(Assignment): Starting from the line with "- This is enabled via Nginx reverse proxying.", transcribe each line to the end of the records below. Copy them exactly and write nothing else.

Material provided section start

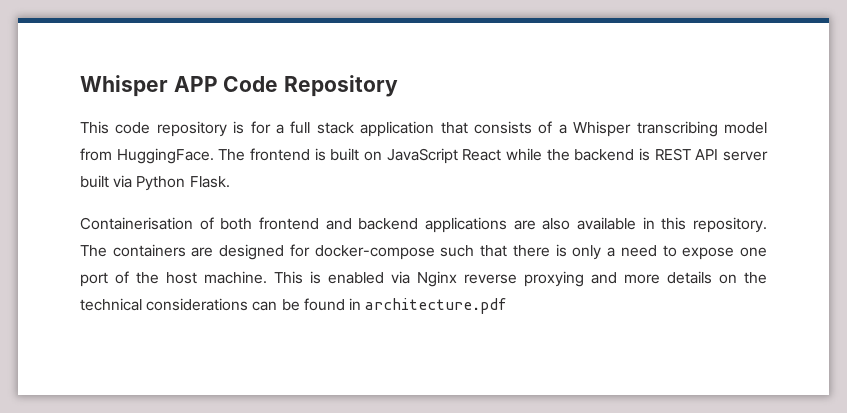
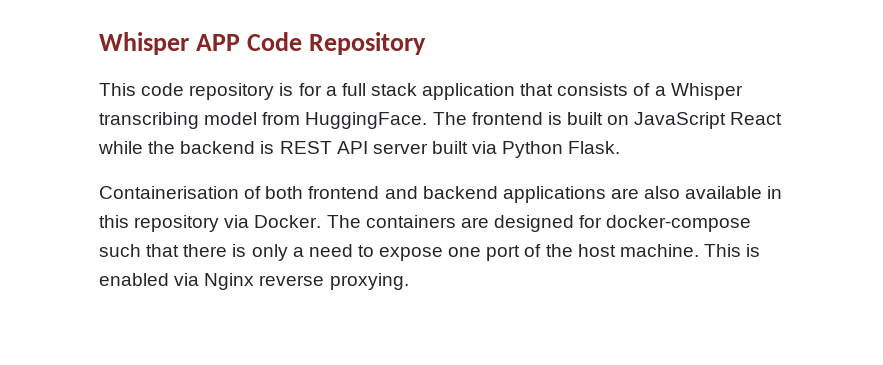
- Containerisation of both frontend and backend applications are also available in this repository.
+ Containerisation of both frontend and backend applications are also available in this repository via Docker.
- This is enabled via Nginx reverse proxying and more details on the technical considerations can be found in architecture.pdf
+ This is enabled via Nginx reverse proxying.

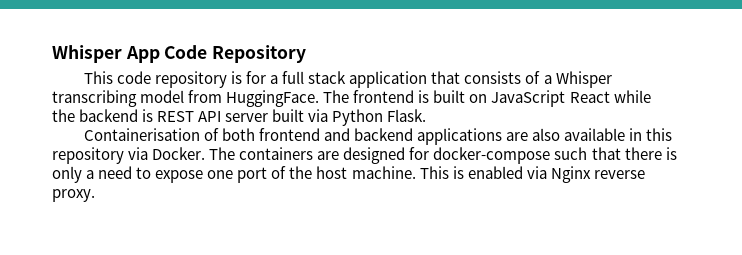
- Whisper APP Code Repository
+ Whisper App Code Repository
- This is enabled via Nginx reverse proxying.
+ This is enabled via Nginx reverse proxy.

Material provided section end

(Worked solution):
- This is enabled via Nginx reverse proxying.
+ This is enabled via Nginx reverse proxy.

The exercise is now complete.